To identify OsAP4-interacting proteins, total proteins from rice plants were incubated with E. coli-expressed OsAP4-His for pull-down assays coupled with mass spectrometry. Database annotation revealed two candidate catalase isoforms—OsCATA and OsCATC—as potential interactors. Both simulated drought treatments induced significant alterations in the expression levels of OsCATA and OsCATC in either shoot or root tissues (Figure 3A; Table S2). Notably, opposite expression patterns of both genes emerged in OsAP4 overexpression versus knockout lines after drought treatment (Figure 3B,C). Our results corroborate previous findings demonstrating nuclear localization of OsCATA and OsCATC in N. benthamiana [29], confirming their predominant nuclear accumulation. Significantly, subcellular localization analysis revealed that OsAP4 exhibits identical nuclear targeting patterns to both OsCATA and OsCATC (Figure 3D). Collectively, these findings support the identification of OsCATA and OsCATC as candidate interacting partners of OsAP4.

3.4. OsAP4 Interacts with and Destabilizes OsCATA/OsCATC

The rice CAT family consists of three members: OsCATA, OsCATB, and OsCATC. To confirm whether OsAP4 interacts with OsCATs, we initially performed Y2H experiments, which revealed specific interactions between OsAP4 (BD-OsAP4) and OsCATA/OsCATC (AD-OsCATA/AD-OsCATC), evidenced by colony growth on selective medium (Figure 4A).

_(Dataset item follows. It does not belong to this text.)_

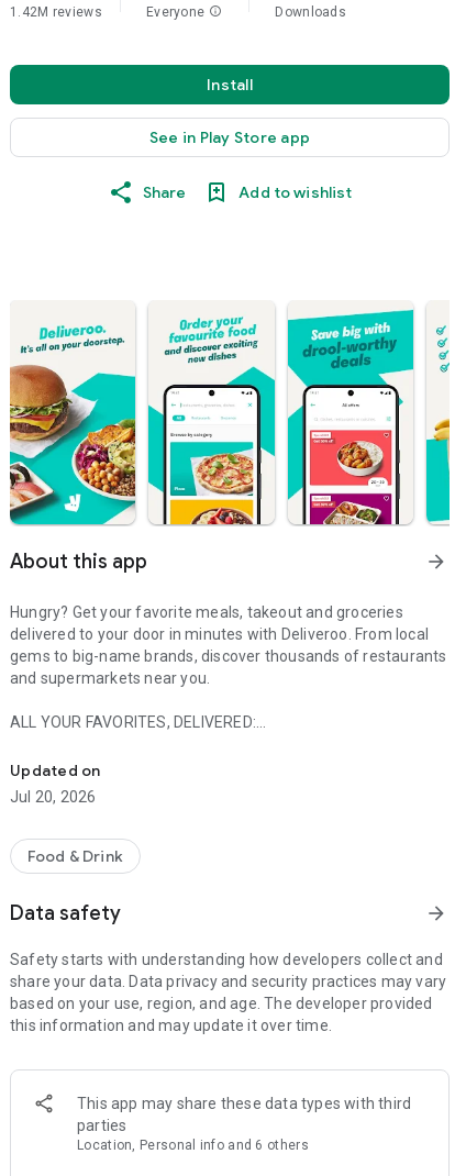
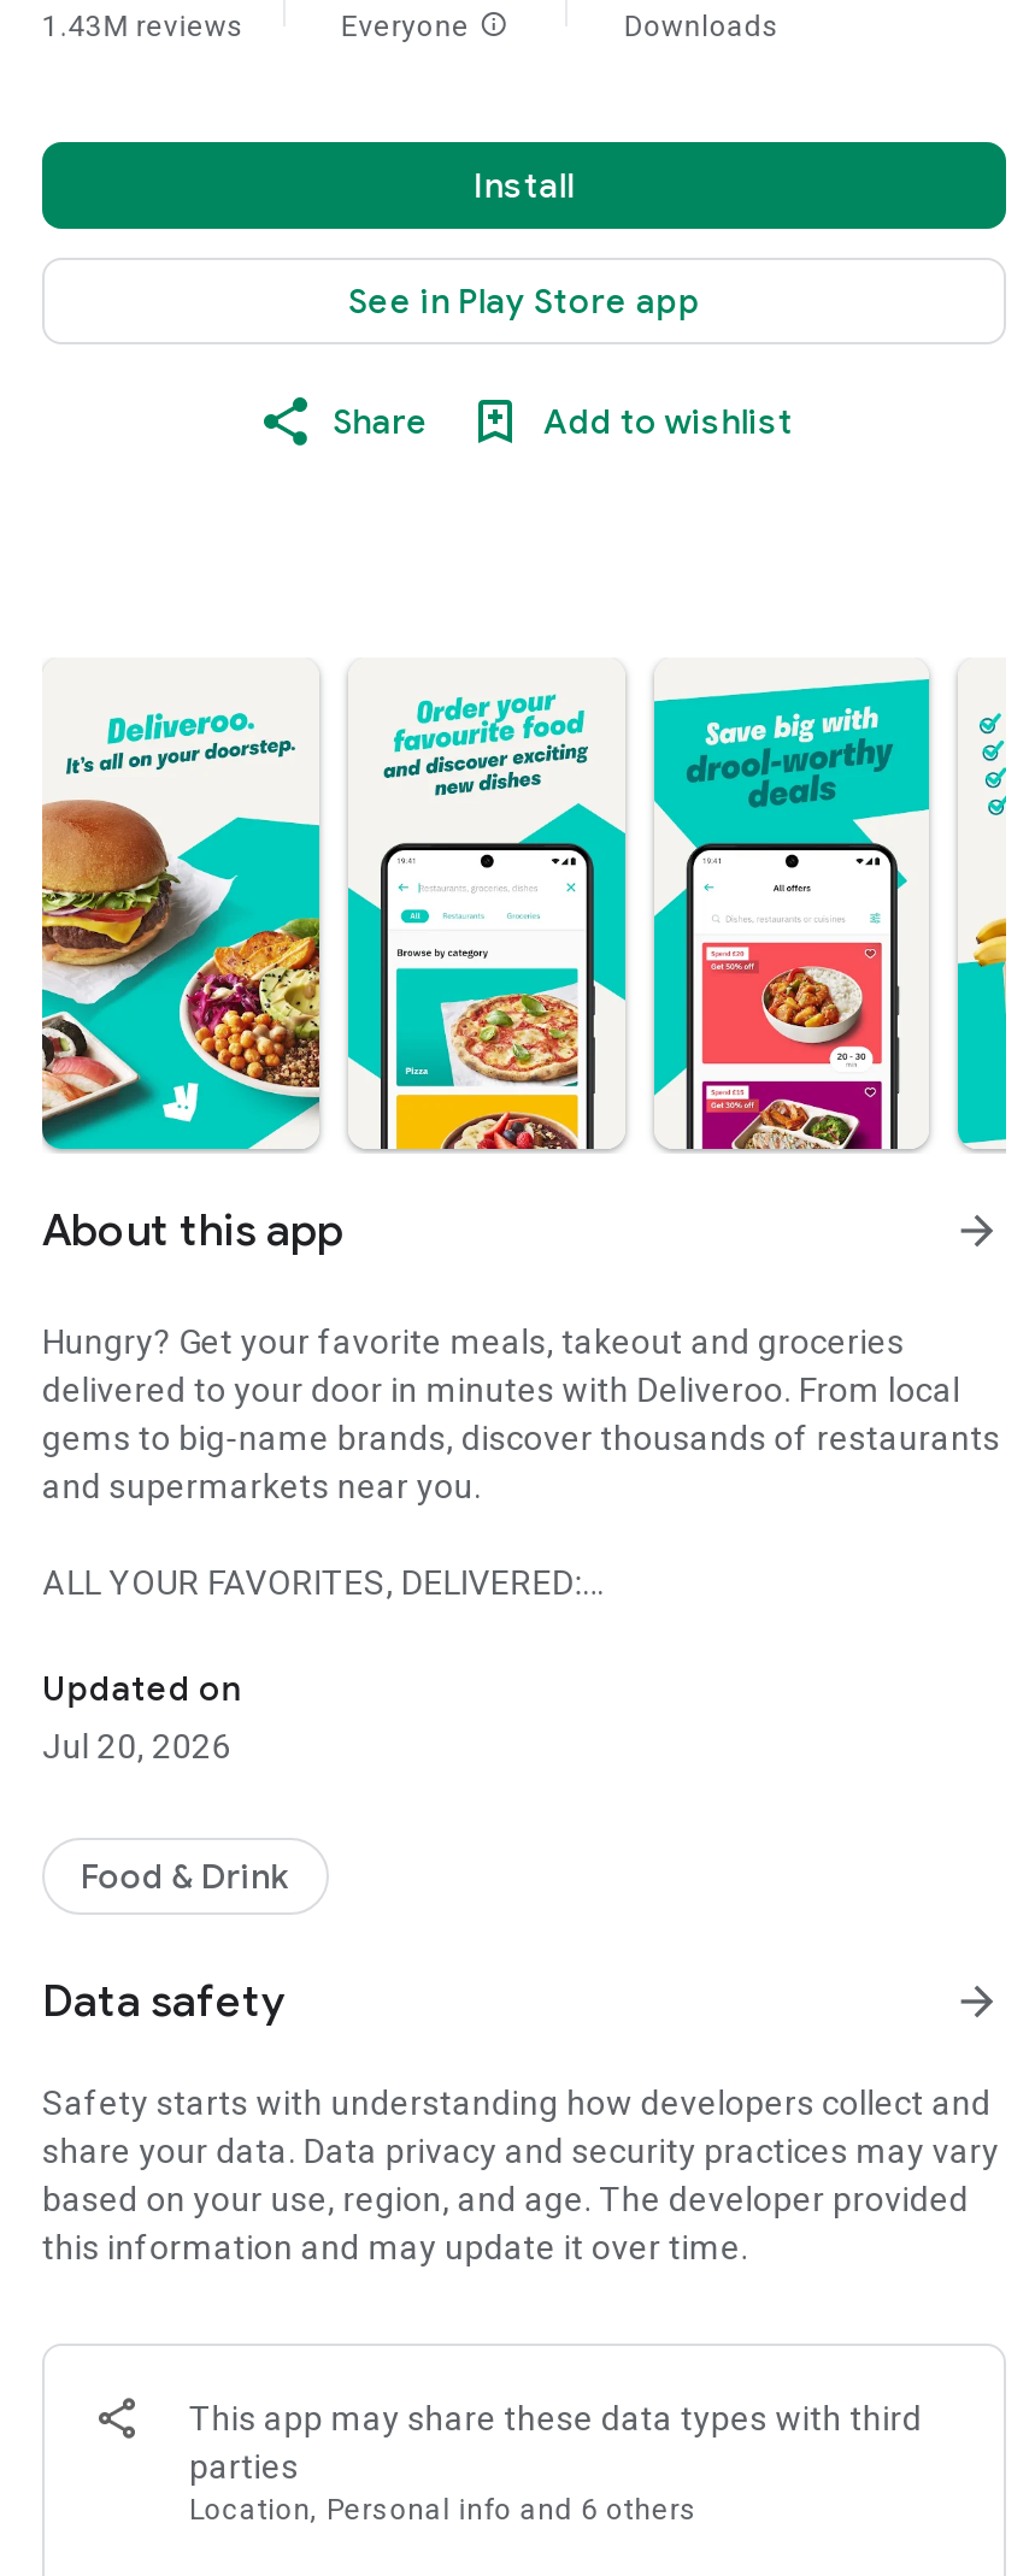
[10,4,102,20] 1.42M reviews -> [42,10,244,43] 1.43M reviews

As the Y2H assays failed to detect interaction between OsAP4 and OsCATB, we focused subsequent validation on the observed interactions with OsCATA and OsCATC through BiFC analysis. The BiFC analysis revealed strong YFP fluorescence signals in the nucleus when OsAP4-YFPN was co-expressed with either OsCATA-YFPC or OsCATC-YFPC (Figure 4B). Pull-down assays using purified OsAP4-His and OsCATA-GST/OsCATC-GST proteins demonstrated specific binding between OsAP4-His and OsCATA-GST, but not with OsCATC-GST or GST alone (Figure 4C). In addition, Co-IP experiments confirmed that OsAP4-HA was immunoprecipitated with both OsCATA-MYC and OsCATC-MYC (Figure 4D,E). To examine the regulatory role of OsAP4 in modulating OsCATA/OsCATC protein stability, we performed transient co-expression assays in N. benthamiana. Western blot analysis showed that OsAP4-HA expression decreased the protein levels of both OsCATA-MYC and OsCATC-MYC compared to controls (Figure 4F,G). Overall, these results demonstrate that OsAP4 physically interacts with OsCATA/OsCATC and negatively regulates their protein stability.

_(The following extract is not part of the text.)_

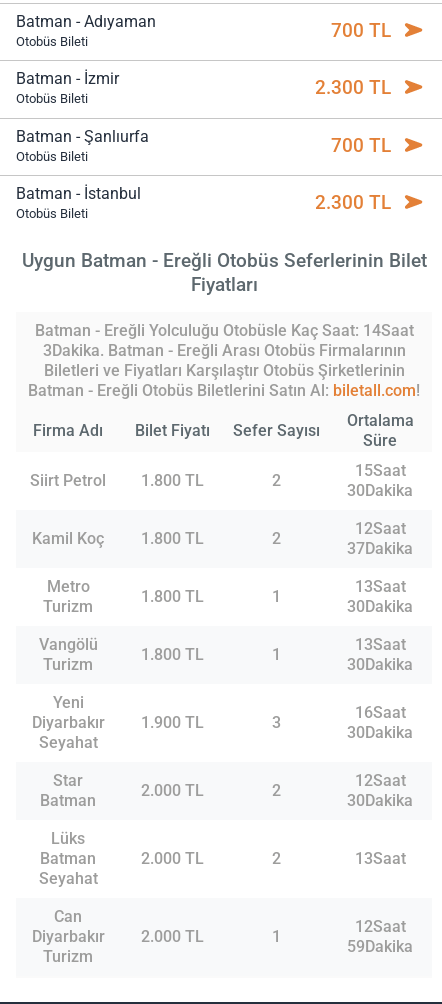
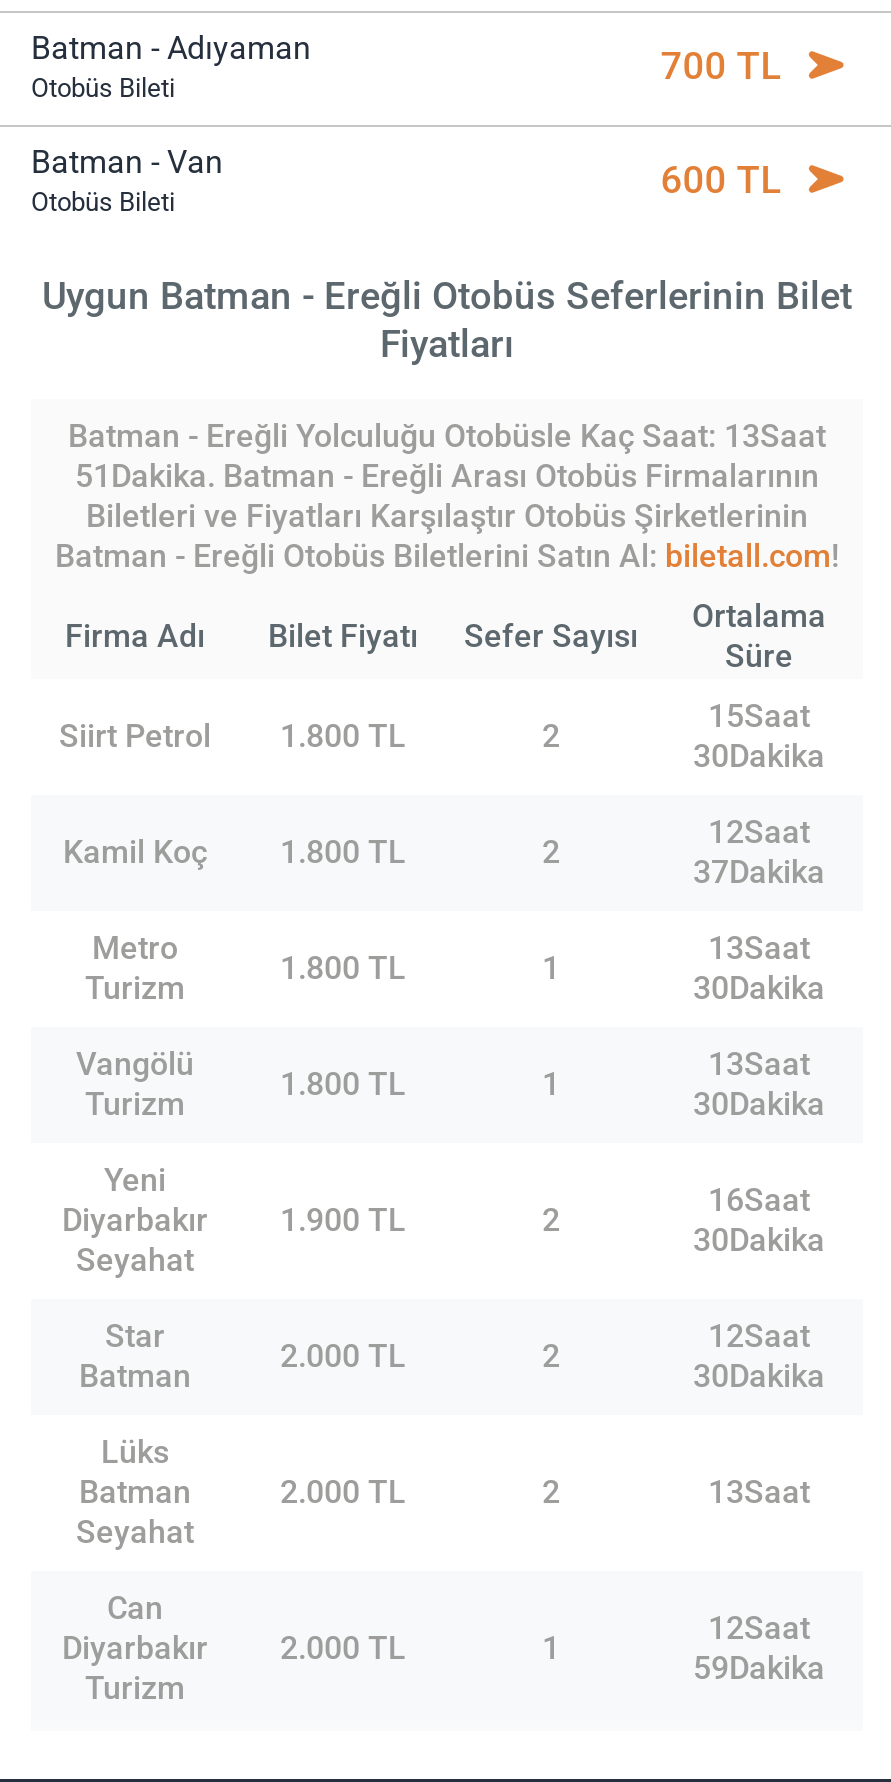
[16,69,119,88] Batman - İzmir -> [31,143,223,181] Batman - Van
[16,76,391,221] 2.300 TL | Batman - Şanlıurfa | Otobüs Bileti | 700 TL | Batman - İstanbul | Otobüs Bileti | 2.300 TL -> [660,157,780,203] 600 TL
[34,321,414,340] Batman - Ereğli Yolculuğu Otobüsle Kaç Saat: 14Saat -> [68,417,826,455] Batman - Ereğli Yolculuğu Otobüsle Kaç Saat: 13Saat
[42,341,406,360] 3Dakika. Batman - Ereğli Arası Otobüs Firmalarının -> [75,457,819,495] 51Dakika. Batman - Ereğli Arası Otobüs Firmalarının
[272,713,280,732] 3 -> [542,1201,560,1239] 2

3.5. OsAP4 Controls ROS Scavenging Capacity

Catalase, which catalyzes the decomposition of hydrogen peroxide (H2O2) into water and oxygen, serves as a crucial component in the oxidative defense system of organisms [34]. Given our demonstration of the interaction between OsAP4 and OsCATA/OsCATC, we postulated that OsAP4 might regulate ROS homeostasis. To test this hypothesis, we assessed oxidative damage in drought-stressed OsAP4 transgenic plants. DAB staining analysis revealed that OsAP4 overexpression lines accumulated more ROS, while knockout lines exhibited less ROS accumulation compared to wild-type 9311 (Figure 5A,E). Quantitative measurements showed that OsAP4 overexpression lines had reduced CAT activity, lower FRAP, and elevated MDA content (Figure 5B–D). Conversely, OsAP4 knockout lines displayed increased CAT activity, higher FRAP, and decreased MDA levels relative to wild-type 9311 (Figure 5F–H). Furthermore, we observed that OsCATA/OsCATC mutants accumulated more ROS than wild-type ZH8015 under drought stress (Figure 5I–L). These findings collectively demonstrate that OsAP4 cooperates with OsCATA and OsCATC to regulate ROS scavenging capacity during drought stress.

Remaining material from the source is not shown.